Every deposition process was stopped when the thickness monitor inside the deposition chamber showed a value of 100 nm. The duration of the processes was recorded, and the effective growth rate was determined by measuring the obtained thickness of the ITO films against the process duration. According to the data presented in Table 1, the relation between film thickness and power density on the target exhibited a maximum value at a power density of 2.19 W/cm² and subsequently dropped with the increase in power density. This phenomenon can be clarified by considering that sputtered particles acquire a significant amount of energy when the RF power is increased. Consequently, there is an increased probability that these particles will rebound off the substrate instead of adhering to it, as well as in more disordered paths. If this effect dominates over the growth rate increase resulting from the increase in power density, it could result in a thinner final film. Further investigation might be conducted by placing control samples adjacent to the substrate during the process and measuring the thickness of the resultant films.

The optical properties of the ITO films deposited at 15 mTorr at room temperature were investigated as a function of the power density. The measured transmittance spectra are shown in Figure 3. Apart from sample 1, which did not exhibit interference fringes due to the limited thickness [13] as a consequence of the low growth rate, all obtained ITO films deposited on glass substrates showed an average transmittance between 80% and 85% in the visible and NIR regions of the electromagnetic spectrum. Below 400 nm, the ITO films exhibited strong absorption due to sub-band and band-to-band absorption [34]. At 550 nm, the ITO film obtained at a power density of 2.19 W/cm² showed the highest transmittance, equal to 82%, among the prepared ones (Figure 3).

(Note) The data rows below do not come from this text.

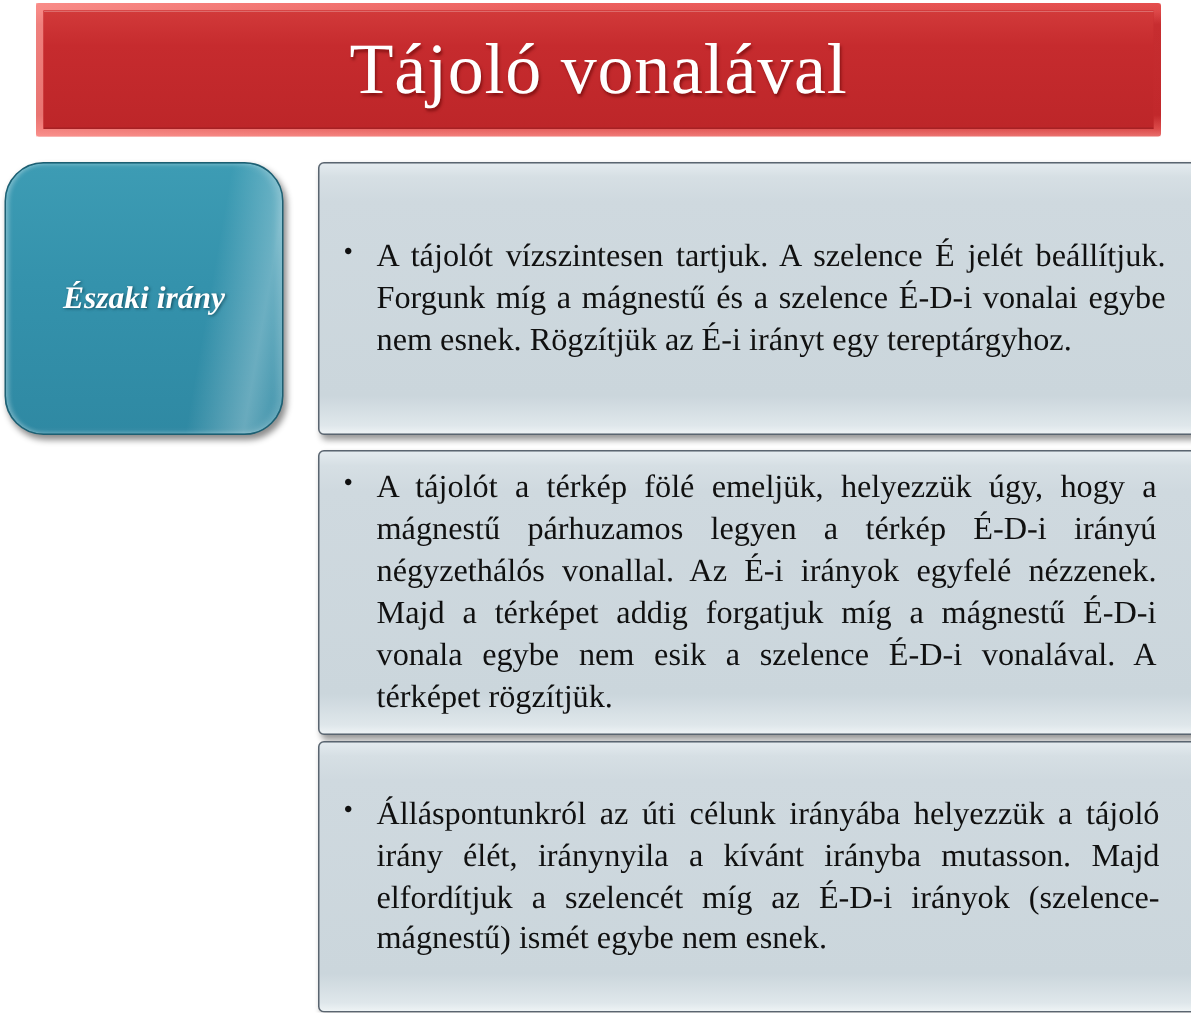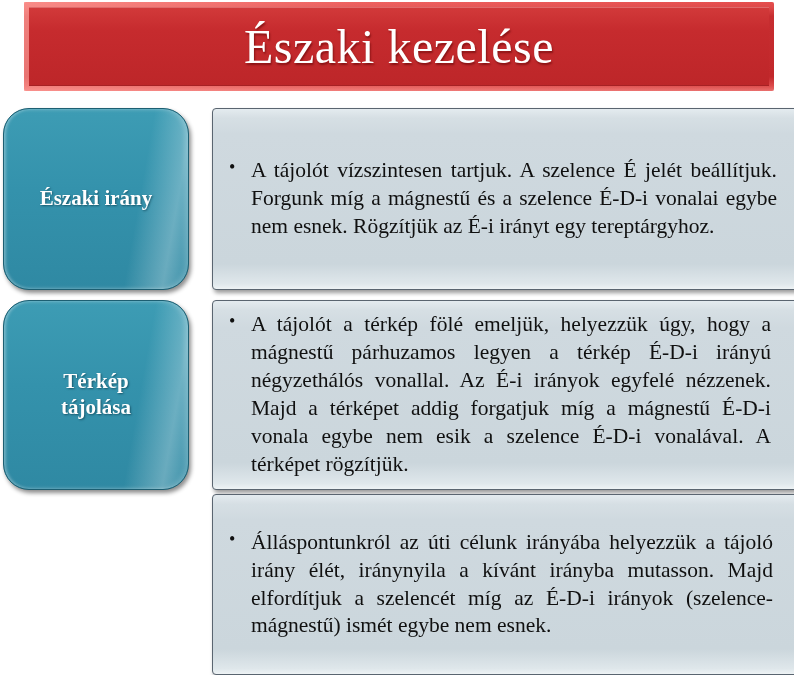"Északi kezelése" div.title-text { text: Északi kezelése -> Tájoló vonalával }
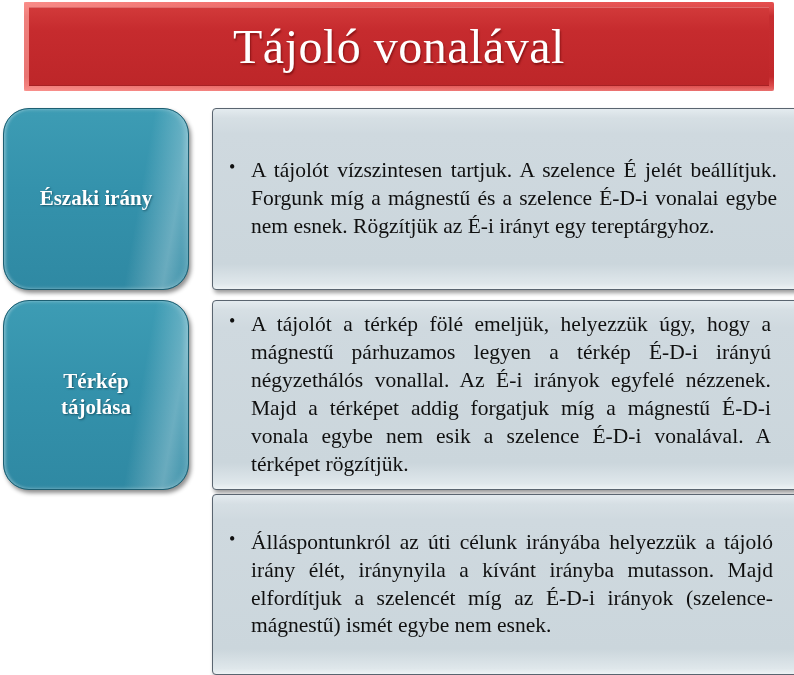"Északi irány" .label-box { font-style: none -> italic }
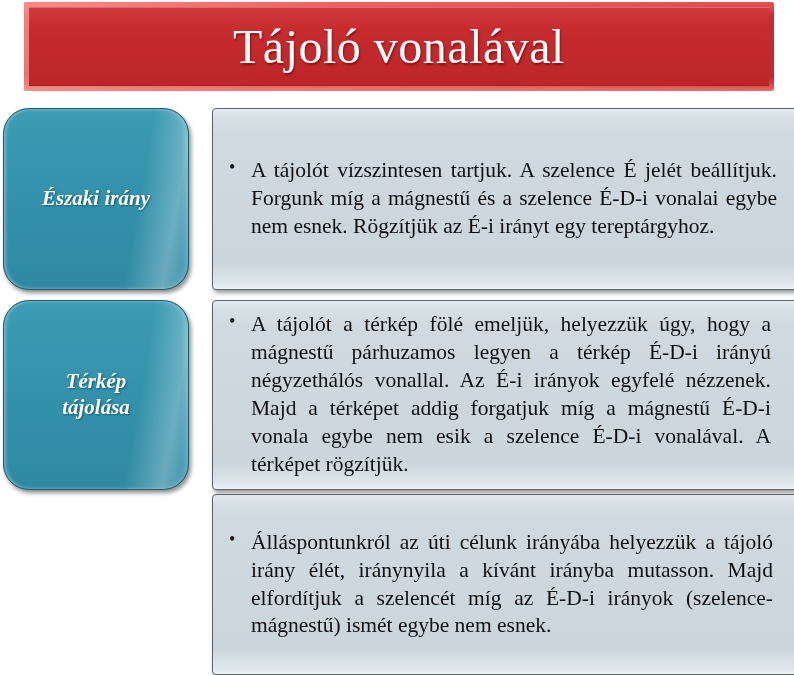"Térkép" div.label-box { html: <div> <div>Térkép tájolása</div> </div> -> none }
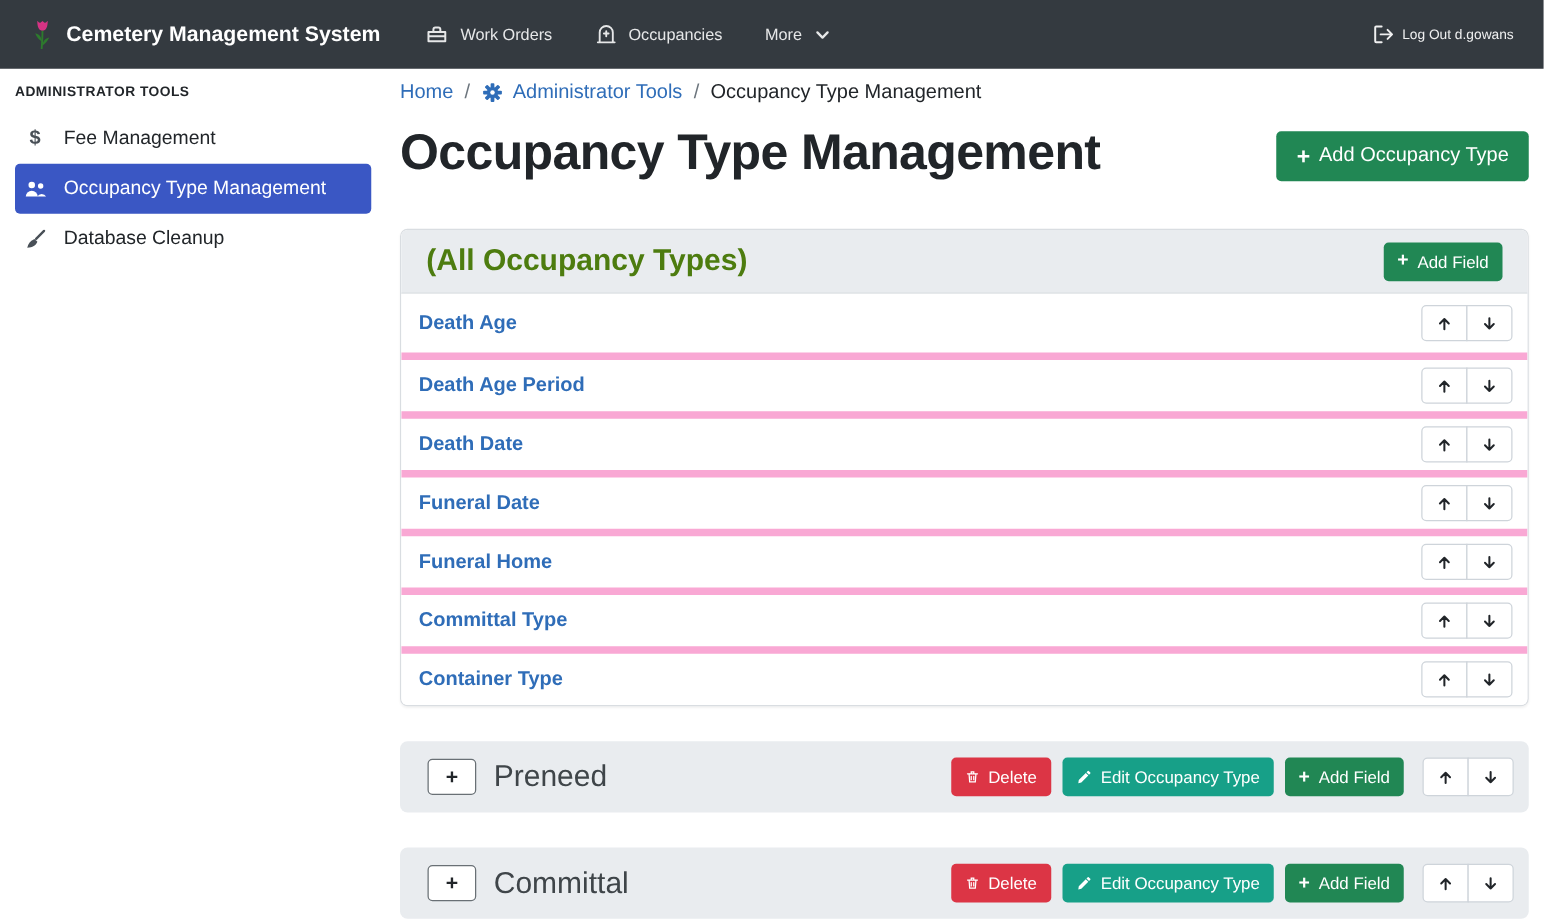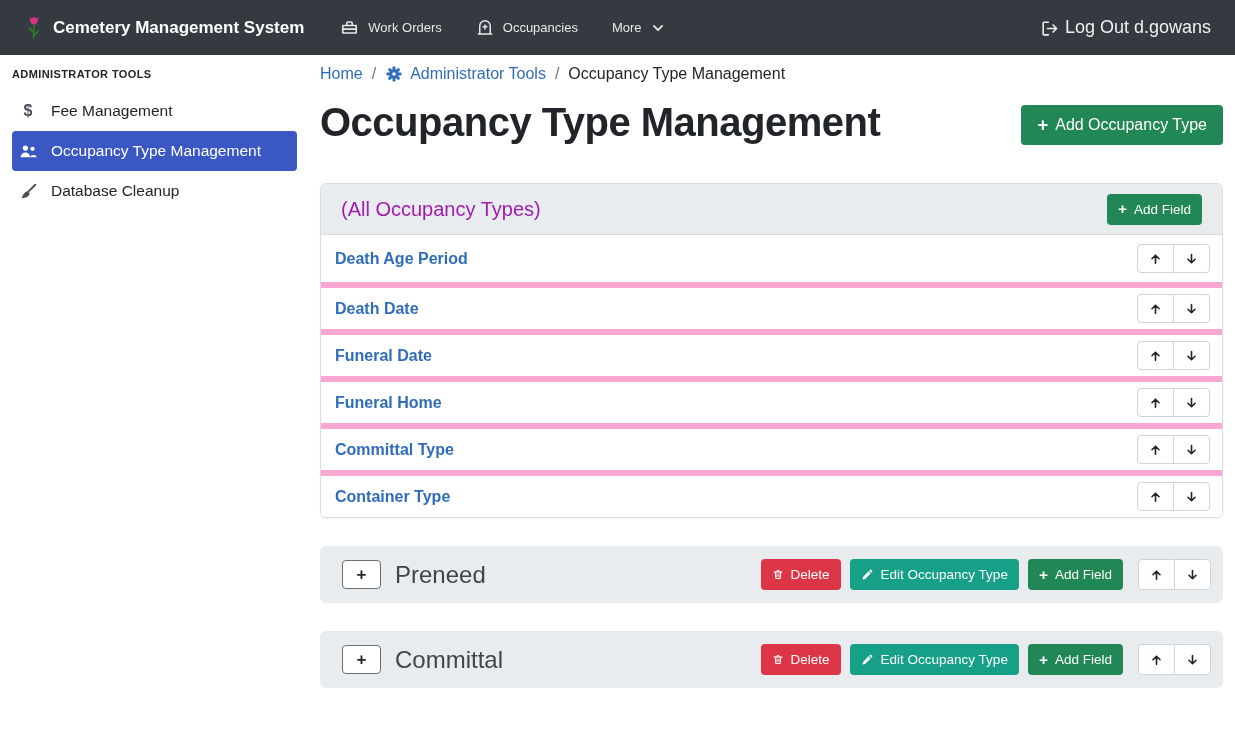"Log Out d.gowans" .logout { align-items: flex-end -> center; font-size: 18px -> 11px }
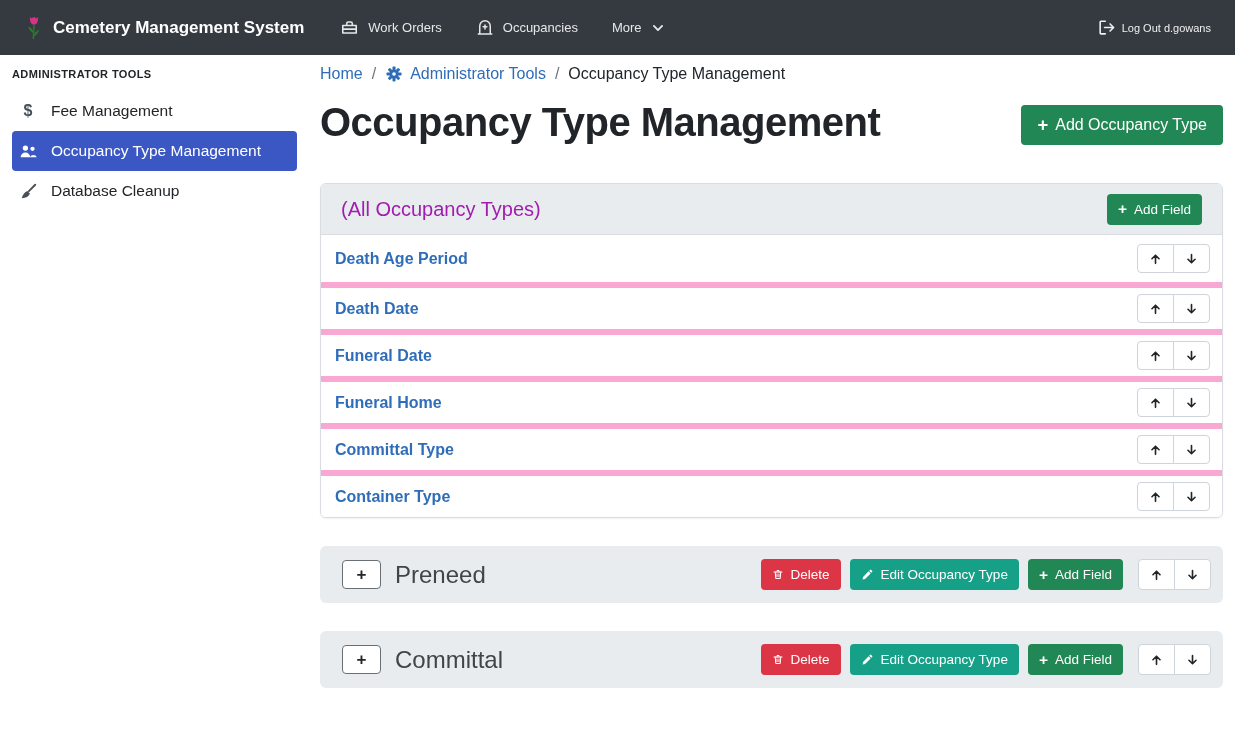"(All Occupancy Types)" .card-title { color: #a21caf -> #4d7c0f; font-size: 20px -> 24px; font-weight: 400 -> 700 }
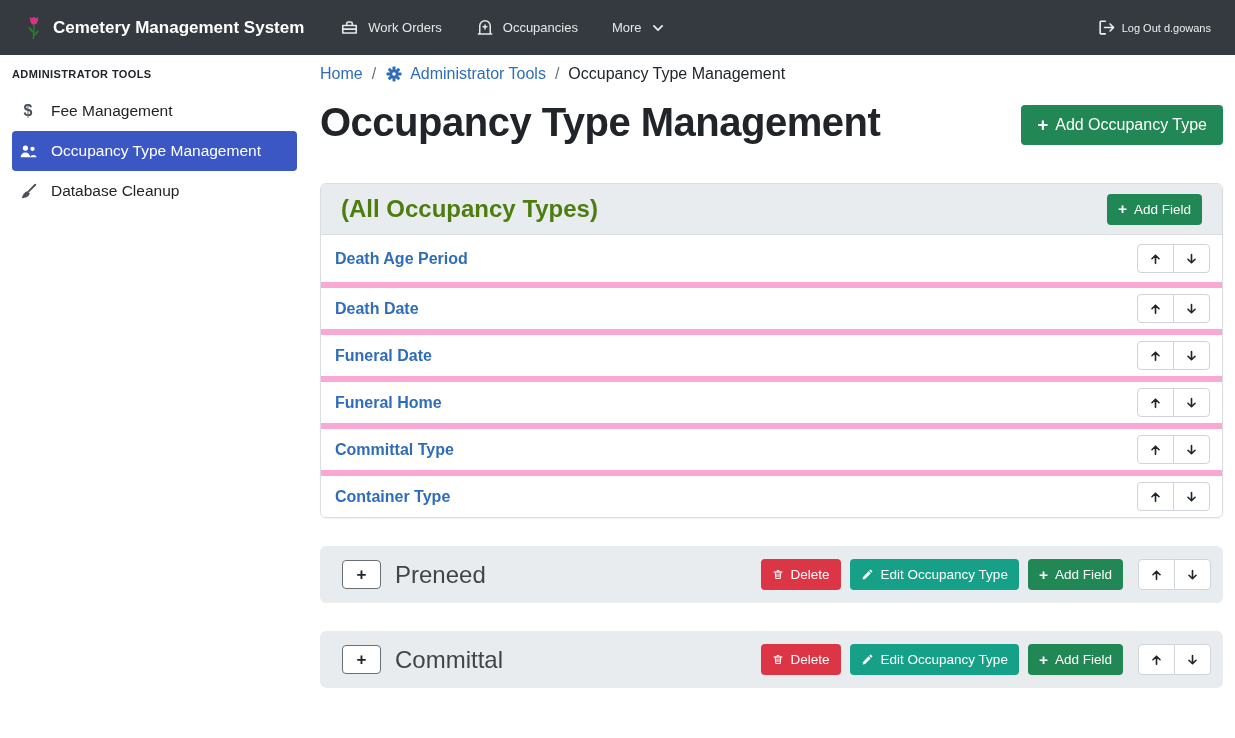"Death Age" div.field-row { html: none -> <div> <a>Death Age</a> <div> <button> <span> <svg> <path></path> </svg> </span> </button> <button> <span> <svg> <path></path> </svg> </span> </button> </div> </div> }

The correlation between the process parameters (RF sputtering power, process pressure, sputtering gas composition, sample and target temperature, eventual target bias, etc.) and transmittance is complex and relies on achieving an optimal equilibrium among layer thickness, surface smoothness, and structure. Low or high RF power density can have a detrimental effect on the ability of the film to transmit light. This is because it can lead to problems such as inadequate thickness, poor crystallinity, or increased surface roughness, all of which contribute to light scattering or absorption and decrease the transmittance of the film [35,36]. Based on the conducted studies, the power value of 2.19 W/cm² can be considered the ideal sputtering power that achieves a balance among the thickness, crystallinity, and surface smoothness of the film.

Additionally, the electrical characteristics of these samples were examined. Figure 4 illustrates the relationship between the resistivity of the films and the sputtering power density.

It is observed that resistivity decreased as RF power density increased and reached a minimum value of $2.18\times {10}^{-3}$ Ω cm at 3.07 W/cm², corresponding to a conductivity of about 459 S/cm. However, periodic arc flashes over the magnetron region were observed when the sputtering power density exceeded 2.19 W/cm². For this reason, the next experiments were conducted at an RF power density of 2.19 W/cm².

At the fixed power density of 2.19 W/cm² while keeping the process at room temperature, samples were deposited at different sputtering pressures, and the corresponding properties were also evaluated. Figure 5 shows the relation between the growth rate of ITO and the pressure of argon. Among the tested argon pressures, the highest growth rate was observed at 6.9 mTorr. At higher pressures, the deposition rate decreased since there was an increase in the number of collisions between the sputtered particles and the argon atoms. Conversely, at low argon pressures, there was a decrease in the sputtering efficiency due to the low concentration of carrier near the magnetron region [37]. This means that an intermediate pressure exists where the growth rate is maximum [34].

Table 2. Deposition parameters and properties of ITO samples obtained at different sputtering pressures, at fixed RF power density of 2.19 W/cm² and at room temperature.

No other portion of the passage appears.